Your assignment = Within the material below, locate the line with "display:flex; flex-direction:column; align-items:flex-start;" and the line with "font-size:12.5px; color:#000000; margin-left:4px;", then return those two lines and all lines between them, exactly as written.

----------

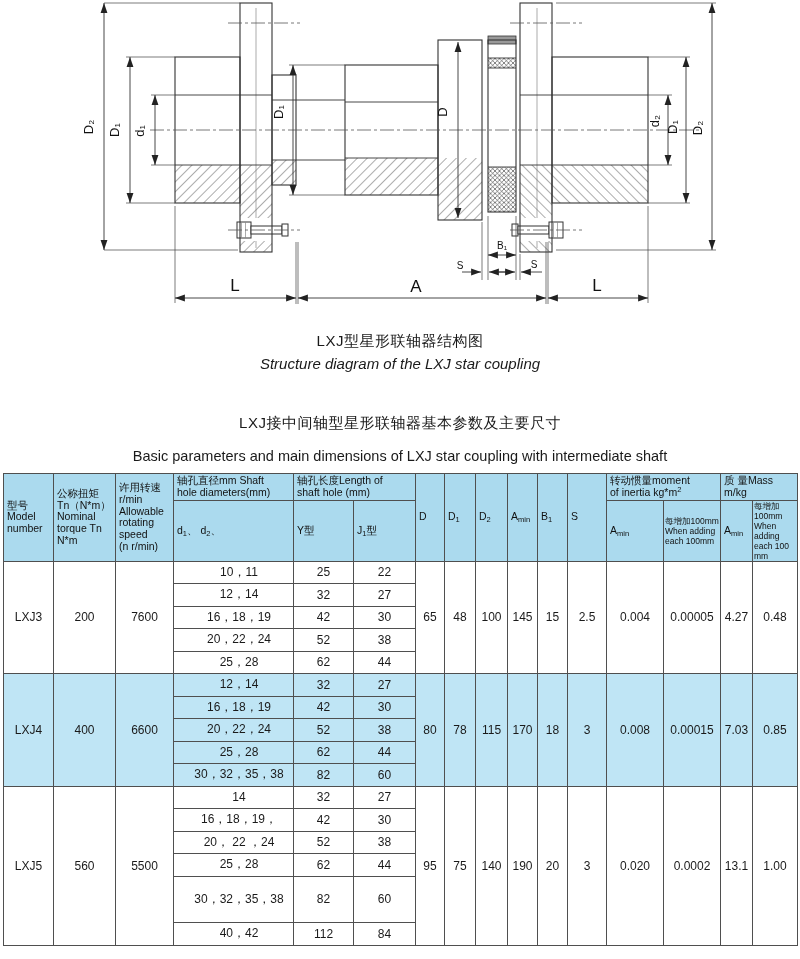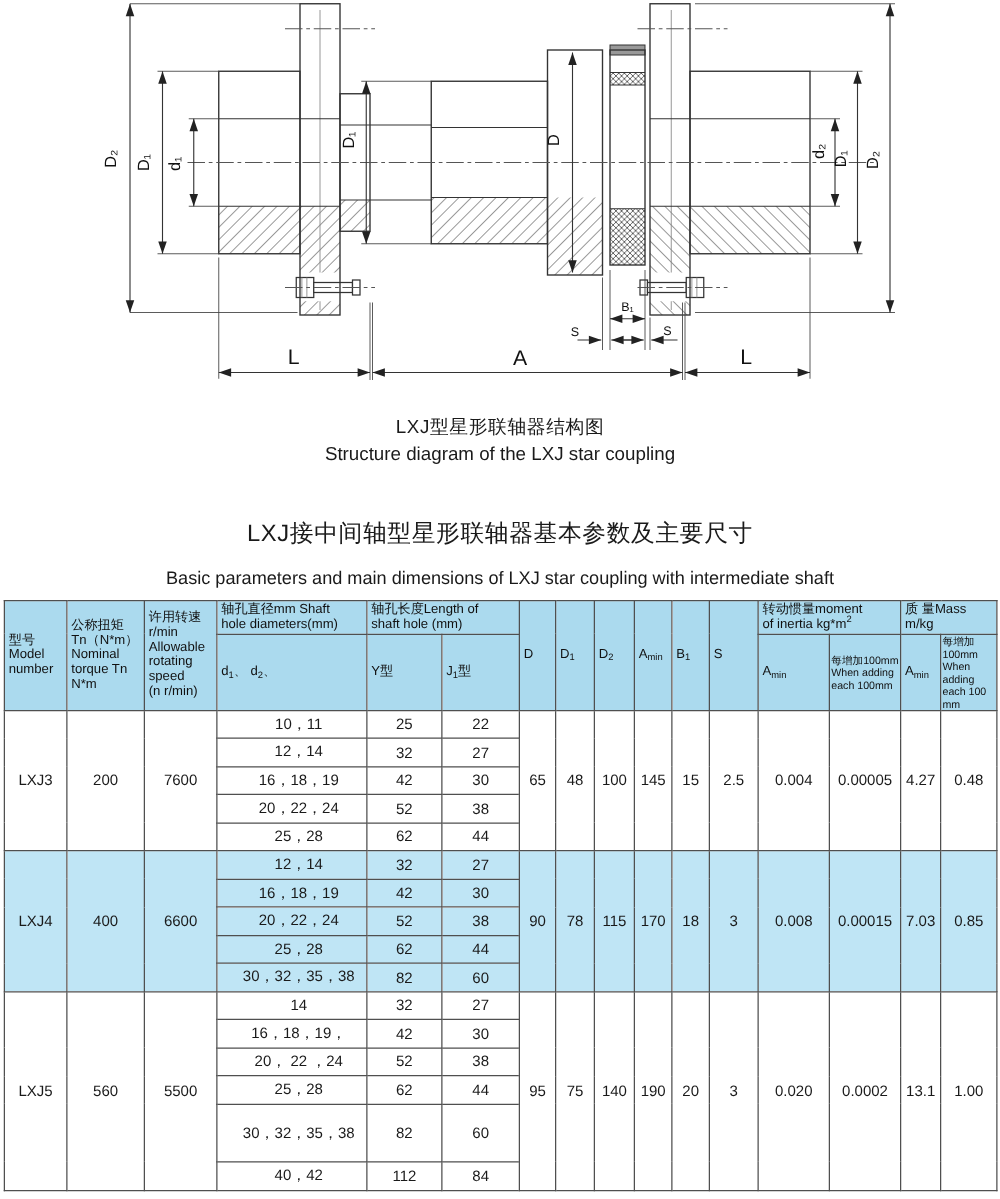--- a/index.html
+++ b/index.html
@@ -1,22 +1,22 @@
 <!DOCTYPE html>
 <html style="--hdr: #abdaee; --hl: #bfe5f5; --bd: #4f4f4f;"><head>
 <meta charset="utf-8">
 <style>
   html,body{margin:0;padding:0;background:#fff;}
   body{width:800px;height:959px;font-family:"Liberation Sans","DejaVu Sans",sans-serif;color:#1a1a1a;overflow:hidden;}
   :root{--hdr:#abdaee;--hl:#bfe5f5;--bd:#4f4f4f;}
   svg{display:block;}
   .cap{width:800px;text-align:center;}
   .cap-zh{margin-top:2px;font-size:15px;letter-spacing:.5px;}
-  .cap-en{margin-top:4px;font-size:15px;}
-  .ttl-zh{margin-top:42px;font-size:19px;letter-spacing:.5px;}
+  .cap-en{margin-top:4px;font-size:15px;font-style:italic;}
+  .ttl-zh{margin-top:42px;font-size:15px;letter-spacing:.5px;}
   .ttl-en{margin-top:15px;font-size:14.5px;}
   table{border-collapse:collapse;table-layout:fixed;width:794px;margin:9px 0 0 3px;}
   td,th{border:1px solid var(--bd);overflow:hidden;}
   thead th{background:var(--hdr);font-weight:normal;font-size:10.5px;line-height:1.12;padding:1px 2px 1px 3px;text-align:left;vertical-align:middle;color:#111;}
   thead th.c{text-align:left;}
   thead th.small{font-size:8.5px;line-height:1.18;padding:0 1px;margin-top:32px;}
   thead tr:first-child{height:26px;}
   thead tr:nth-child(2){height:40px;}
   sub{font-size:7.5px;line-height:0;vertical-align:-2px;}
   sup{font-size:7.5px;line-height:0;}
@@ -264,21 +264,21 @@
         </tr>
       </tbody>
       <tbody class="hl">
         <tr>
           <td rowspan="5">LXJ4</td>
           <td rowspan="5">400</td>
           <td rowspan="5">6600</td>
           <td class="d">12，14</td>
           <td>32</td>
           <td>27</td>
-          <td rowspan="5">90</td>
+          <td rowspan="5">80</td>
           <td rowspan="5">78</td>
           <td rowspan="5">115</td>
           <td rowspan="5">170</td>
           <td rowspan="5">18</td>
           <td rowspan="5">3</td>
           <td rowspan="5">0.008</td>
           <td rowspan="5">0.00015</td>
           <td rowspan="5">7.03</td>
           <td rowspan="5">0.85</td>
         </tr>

----------

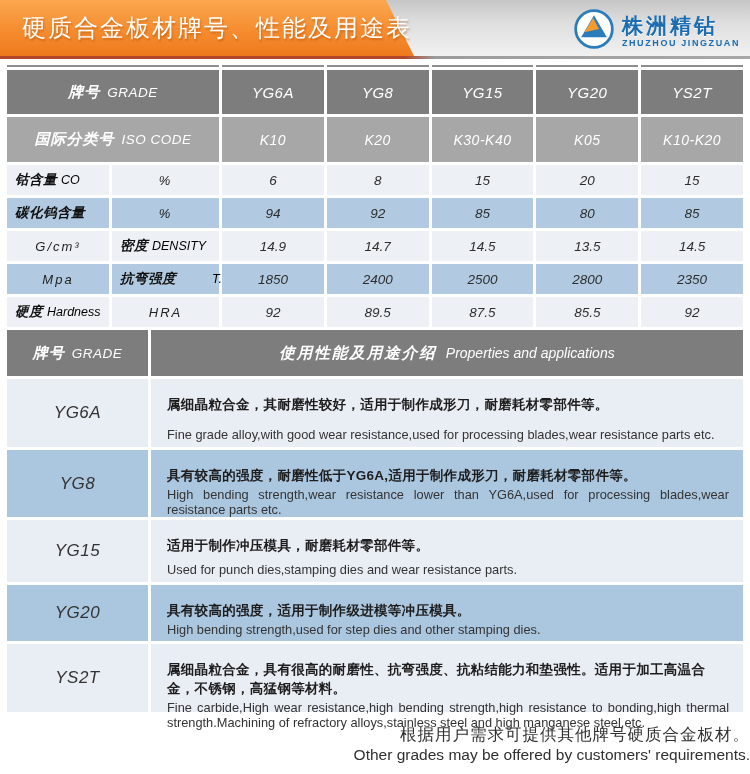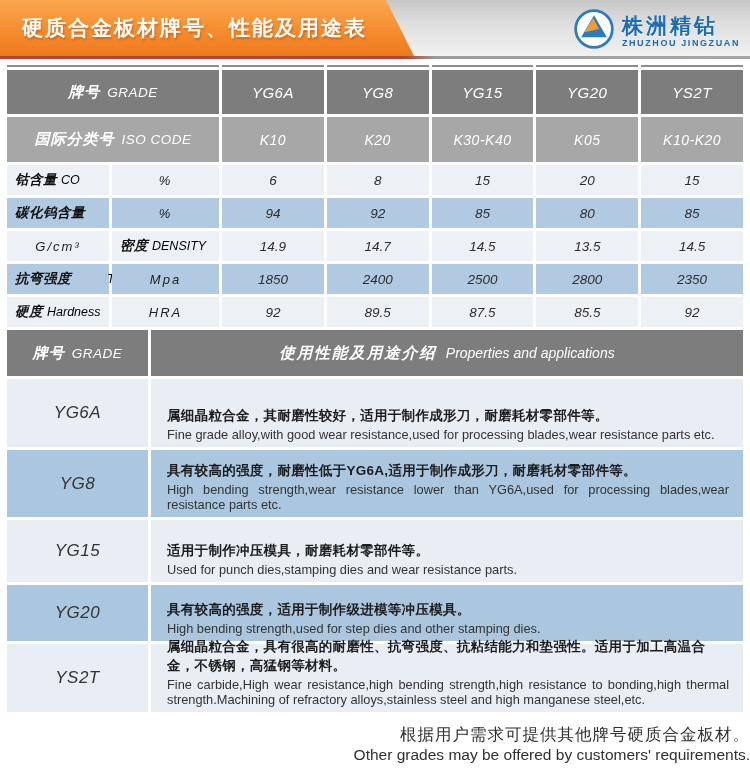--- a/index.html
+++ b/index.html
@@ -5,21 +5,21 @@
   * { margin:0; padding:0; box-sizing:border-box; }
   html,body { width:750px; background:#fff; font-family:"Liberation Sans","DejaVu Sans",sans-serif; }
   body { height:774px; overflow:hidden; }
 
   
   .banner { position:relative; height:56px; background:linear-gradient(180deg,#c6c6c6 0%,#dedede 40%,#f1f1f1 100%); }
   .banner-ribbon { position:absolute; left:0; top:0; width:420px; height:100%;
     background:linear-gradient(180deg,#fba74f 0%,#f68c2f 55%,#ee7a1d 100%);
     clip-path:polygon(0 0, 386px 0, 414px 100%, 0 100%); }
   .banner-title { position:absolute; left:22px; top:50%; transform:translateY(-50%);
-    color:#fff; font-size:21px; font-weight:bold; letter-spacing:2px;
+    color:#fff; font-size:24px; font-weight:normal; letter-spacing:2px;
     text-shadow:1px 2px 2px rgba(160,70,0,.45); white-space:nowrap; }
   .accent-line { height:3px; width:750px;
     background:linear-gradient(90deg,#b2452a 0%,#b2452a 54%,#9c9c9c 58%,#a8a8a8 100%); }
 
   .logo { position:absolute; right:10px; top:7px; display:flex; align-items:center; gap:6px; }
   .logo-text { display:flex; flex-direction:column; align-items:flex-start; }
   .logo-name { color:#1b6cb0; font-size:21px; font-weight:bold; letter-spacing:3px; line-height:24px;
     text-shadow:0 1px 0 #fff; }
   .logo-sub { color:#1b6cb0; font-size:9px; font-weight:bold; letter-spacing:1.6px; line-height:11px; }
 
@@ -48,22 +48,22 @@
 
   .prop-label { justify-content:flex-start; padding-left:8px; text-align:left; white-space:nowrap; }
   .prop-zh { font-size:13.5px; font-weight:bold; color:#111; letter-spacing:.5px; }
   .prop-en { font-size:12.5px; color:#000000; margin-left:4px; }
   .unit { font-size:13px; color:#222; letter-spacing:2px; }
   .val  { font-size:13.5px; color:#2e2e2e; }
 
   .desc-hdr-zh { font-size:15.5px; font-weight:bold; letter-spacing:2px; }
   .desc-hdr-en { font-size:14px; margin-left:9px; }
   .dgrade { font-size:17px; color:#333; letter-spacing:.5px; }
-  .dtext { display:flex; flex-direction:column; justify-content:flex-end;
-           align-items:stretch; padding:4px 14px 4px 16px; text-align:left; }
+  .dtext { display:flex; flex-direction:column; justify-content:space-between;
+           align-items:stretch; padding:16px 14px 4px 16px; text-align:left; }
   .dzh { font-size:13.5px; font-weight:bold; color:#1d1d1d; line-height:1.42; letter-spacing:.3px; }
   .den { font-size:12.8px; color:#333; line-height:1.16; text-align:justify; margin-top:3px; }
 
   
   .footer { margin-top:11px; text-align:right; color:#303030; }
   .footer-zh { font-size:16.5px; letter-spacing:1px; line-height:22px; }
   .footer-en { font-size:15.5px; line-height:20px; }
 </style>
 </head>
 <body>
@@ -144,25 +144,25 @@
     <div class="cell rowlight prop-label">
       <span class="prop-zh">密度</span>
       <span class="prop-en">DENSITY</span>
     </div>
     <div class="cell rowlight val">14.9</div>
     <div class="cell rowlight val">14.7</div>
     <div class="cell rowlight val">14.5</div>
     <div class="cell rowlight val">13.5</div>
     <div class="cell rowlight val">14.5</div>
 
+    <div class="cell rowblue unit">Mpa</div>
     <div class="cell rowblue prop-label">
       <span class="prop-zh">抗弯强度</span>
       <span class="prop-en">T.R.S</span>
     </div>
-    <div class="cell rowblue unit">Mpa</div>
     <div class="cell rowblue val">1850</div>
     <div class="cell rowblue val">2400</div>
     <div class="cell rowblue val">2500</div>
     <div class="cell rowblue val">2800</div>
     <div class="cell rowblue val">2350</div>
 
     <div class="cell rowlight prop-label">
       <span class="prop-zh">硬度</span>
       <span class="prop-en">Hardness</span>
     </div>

----------

Task solution =
   .logo-text { display:flex; flex-direction:column; align-items:flex-start; }
   .logo-name { color:#1b6cb0; font-size:21px; font-weight:bold; letter-spacing:3px; line-height:24px;
     text-shadow:0 1px 0 #fff; }
   .logo-sub { color:#1b6cb0; font-size:9px; font-weight:bold; letter-spacing:1.6px; line-height:11px; }
 
@@ -48,22 +48,22 @@
 
   .prop-label { justify-content:flex-start; padding-left:8px; text-align:left; white-space:nowrap; }
   .prop-zh { font-size:13.5px; font-weight:bold; color:#111; letter-spacing:.5px; }
   .prop-en { font-size:12.5px; color:#000000; margin-left:4px; }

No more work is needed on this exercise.